Re: Multiple-Table-Spanning Joins with ORs in WHERE Clause - Mailing list pgsql-performance

From Sven R. Kunze
Subject Re: Multiple-Table-Spanning Joins with ORs in WHERE Clause
Date
Msg-id a0cde040-44f8-ac0f-c87a-932d2901702e@mail.de
Whole thread Raw
In response to Re: Multiple-Table-Spanning Joins with ORs in WHERE Clause  (Jeff Janes <jeff.janes@gmail.com>)
Responses Re: Multiple-Table-Spanning Joins with ORs in WHERE Clause  (Jeff Janes <jeff.janes@gmail.com>)
List pgsql-performance

Hi Jeff,

On 29.09.2016 20:03, Jeff Janes wrote:
I don't know what the subquery plan is, I don't see references to that in the email chain.

Lutz posted the following solution:

SELECT * FROM big_table
WHERE
     id in (SELECT big_table_id FROM table_a WHERE "table_a"."item_id" IN (<handful of items>))
    OR
     id in (SELECT big_table_id FROM table_a WHERE "table_b"."item_id" IN (<handful of items>))

I don't believe that current versions of PostgreSQL are capable of rewriting the plan in the style of a union.  It is not just a matter of tweaking the cost estimates, it simply never considers such a plan in the first place given the text of your query.

That's okay and that's why I am asking here. :)

Perhaps some future version of PostgreSQL could do so, but my gut feeling is that that is not very likely.  It would take a lot of work, would risk breaking or slowing down other things, and is probably too much of a niche issue to attract a lot of interest.

I don't hope so; in business and reports/stats applications there is a lot of room for this.

Why do you think that OR-ing several tables is a niche issue?

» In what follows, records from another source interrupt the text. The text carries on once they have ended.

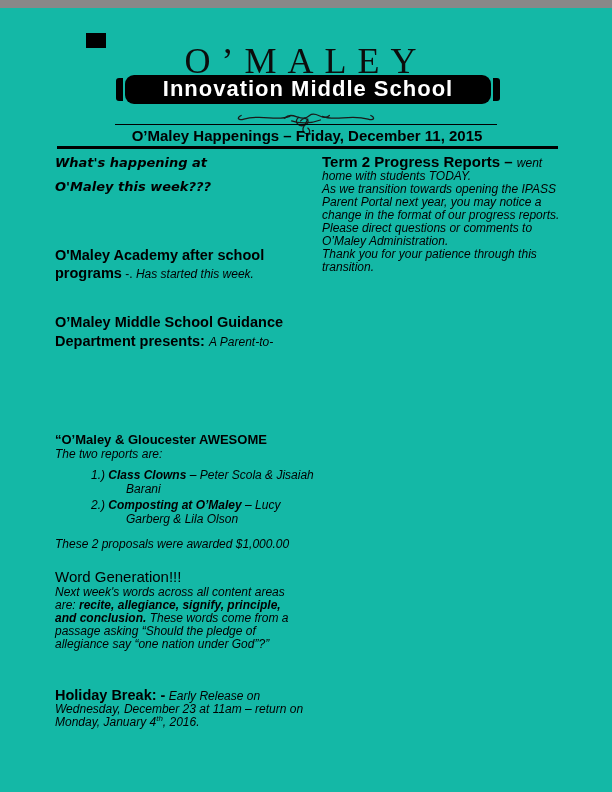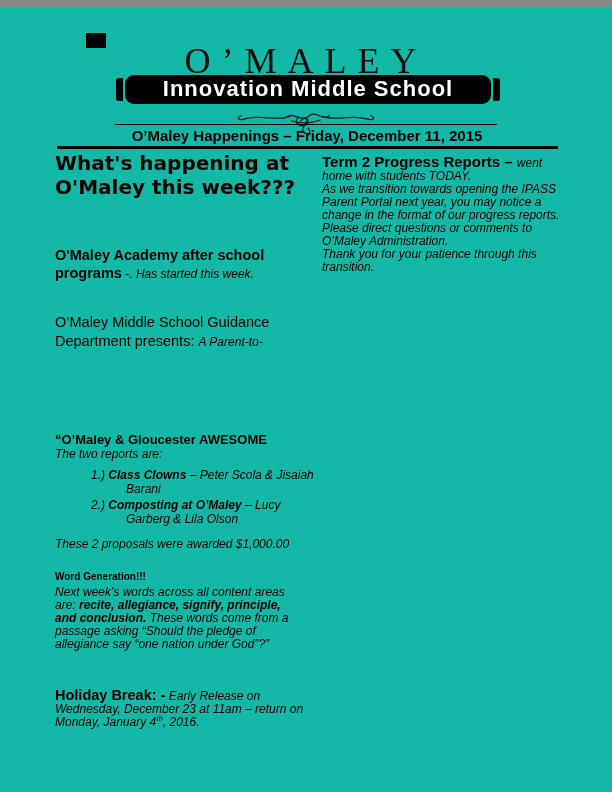"What's happening at" .intro { font-size: 20px -> 13px; font-style: none -> italic }
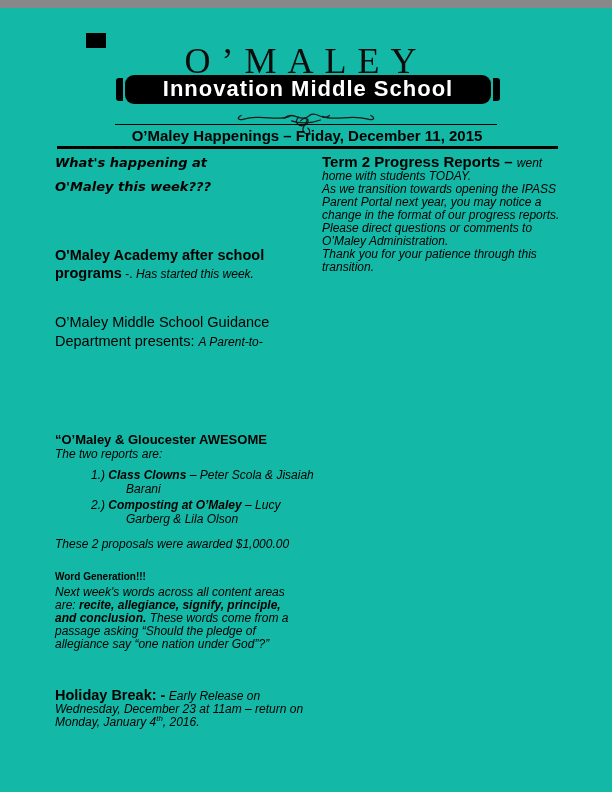"O’Maley Middle School Guidance" .guidance .h { font-weight: normal -> bold }
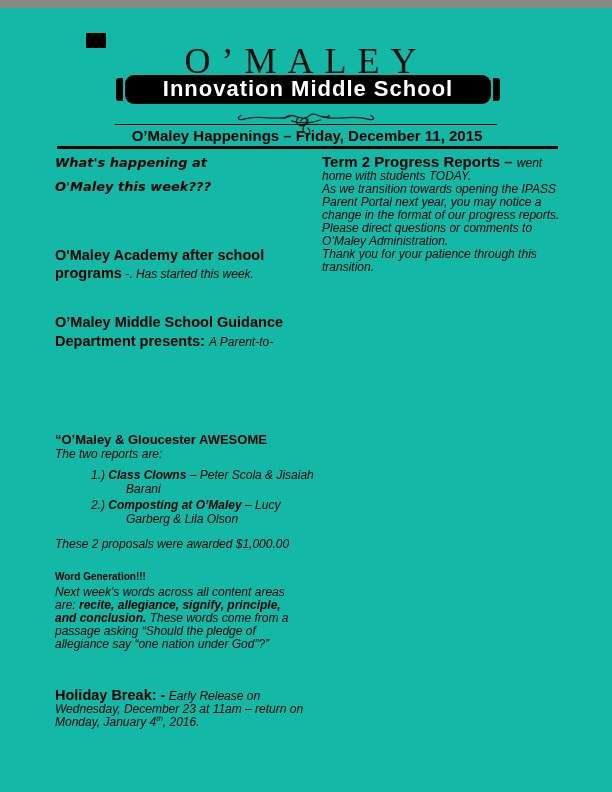"Word Generation!!!" .wordgen .h { font-size: 10px -> 15px; font-weight: bold -> normal }
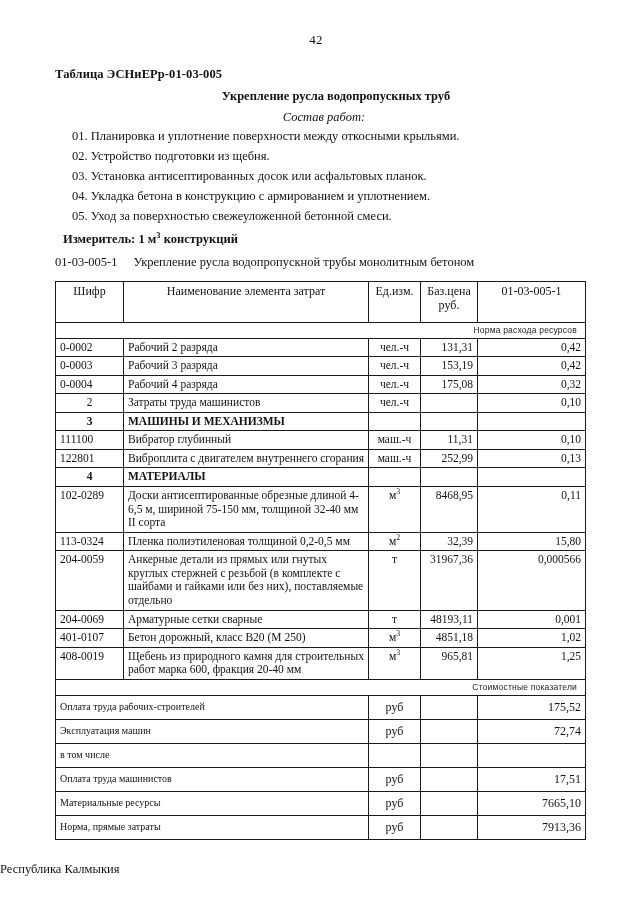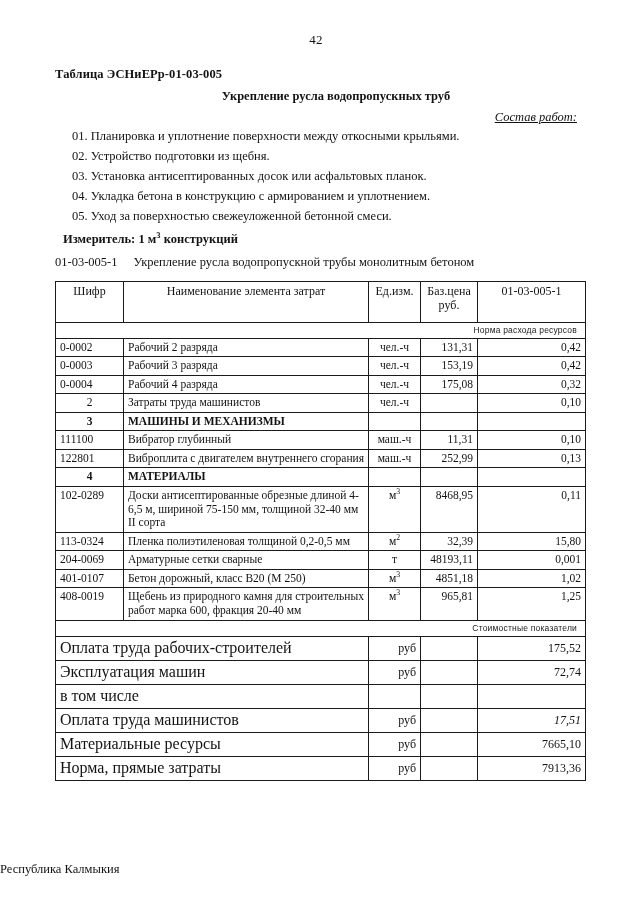"Состав работ:" .works-caption { text-align: right -> center; text-decoration: underline -> none }
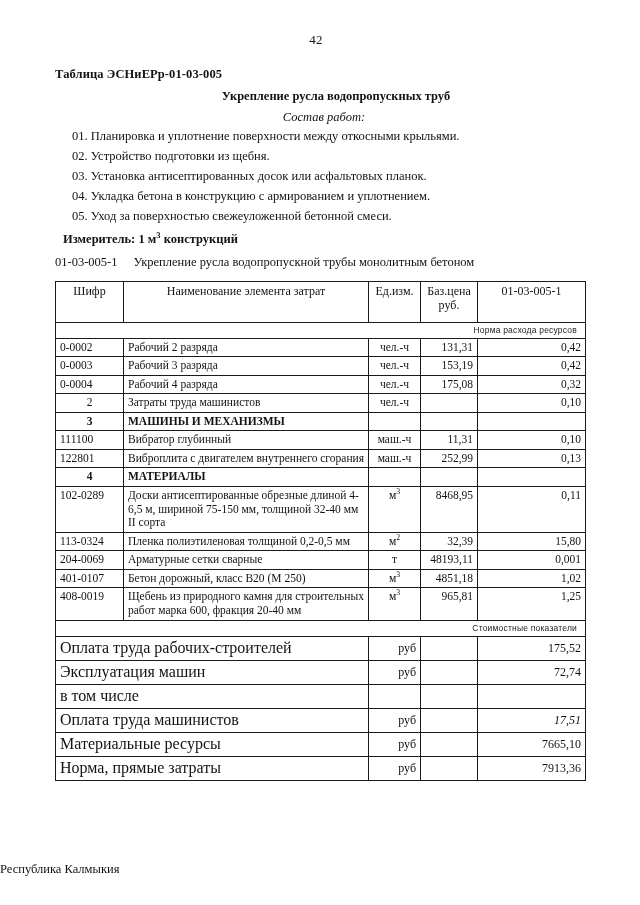"204-0059" tr { html: none -> <tr> <td>204-0059</td> <td>Анкерные детали из прямых или гнутых круглых стержней с резьбой (в комплекте с шайбами и гайками или без них), поставляемые отдельно</td> <td><span>т</span><sup></sup></td> <td>31967,36</td> <td>0,000566</td> </tr> }
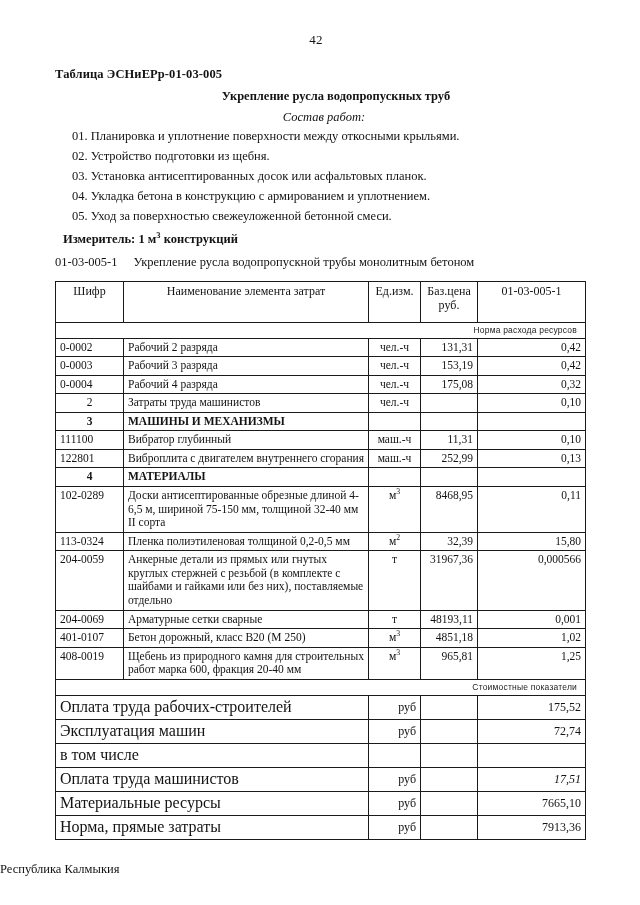"Оплата труда рабочих-строителей" .summary-label { font-size: 16px -> 10px }
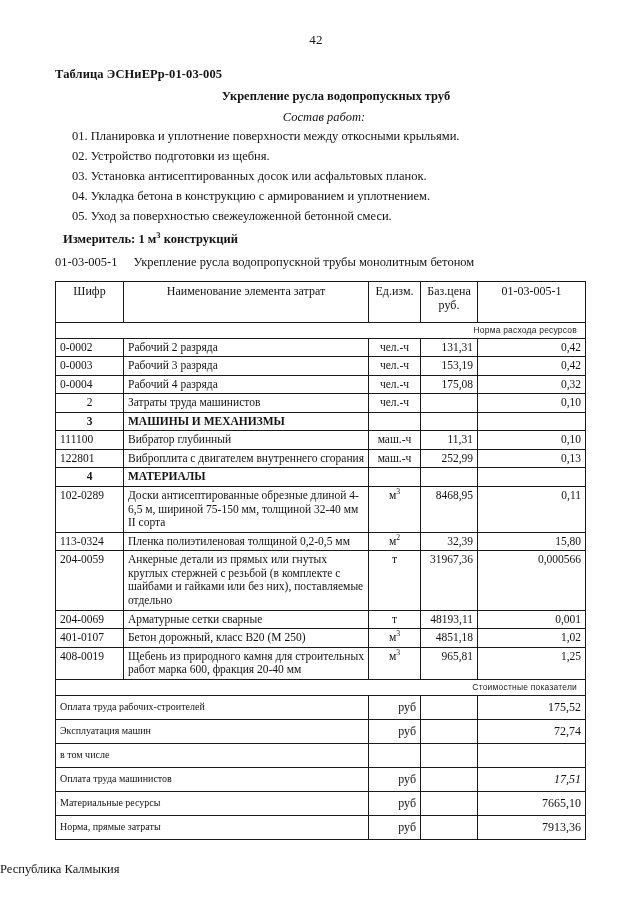"руб" .summary-unit { text-align: right -> center }
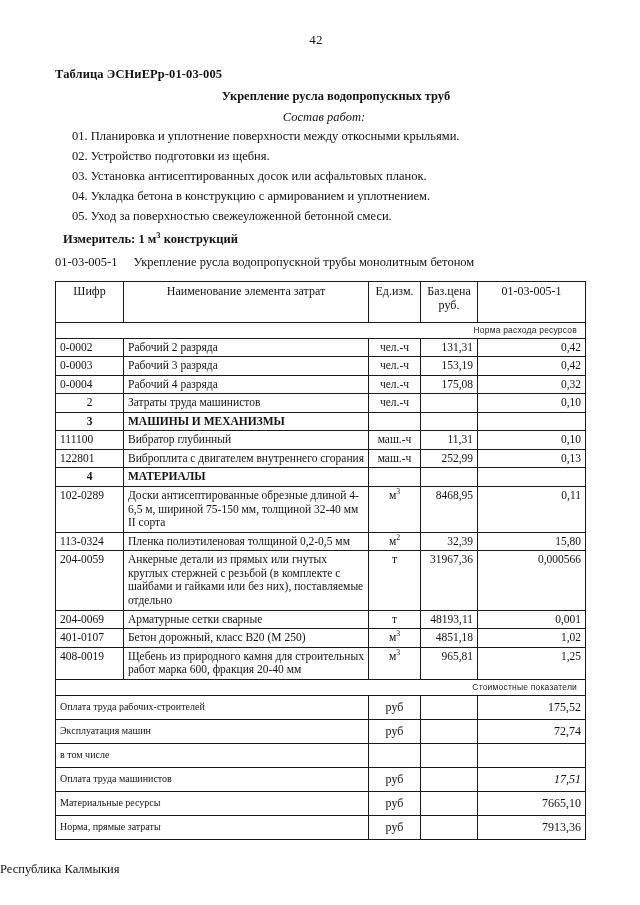"17,51" .summary-val.light { font-style: italic -> none }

I can at least name 3 different projects (from 3 different domains) where combining 3 or more tables with OR is relevant and should be reasonably fast.

Most domains that could benefit would probably have star-like schemas. So, big_table corresponds to the center of the star, whereas the rays correspond to various (even dynamic) extensions to the base data structure.

Why not just use the union?

Sure that would work in this particular case. However, this thread actually sought a general answer to "how to OR more than two tables".

Are you using a framework which generates the query automatically and you have no control over it?

We use a framework and we can use the UNION if we want to.

Or do you just think it is ugly or fragile for some other reason?

I don't think it's ugly or fragile. I am just used to the fact that **if it's equivalent** then PostgreSQL can figure it out (without constant supervision from application developers).

So, it's just a matter of inconvenience. ;)

Perhaps moving the union from the outside to the inside would be more suitable?  That way teh select list is only specified once, and if you AND more clauses into the WHERE condition they also only need to be specified once.

SELECT * FROM big_table
WHERE
     id in (SELECT big_table_id FROM table_a WHERE "table_a"."item_id" IN (<handful of items>) union 
             SELECT big_table_id FROM table_a WHERE "table_b"."item_id" IN (<handful of items>)
      );

Yet another solution I guess, so thanks a lot. :)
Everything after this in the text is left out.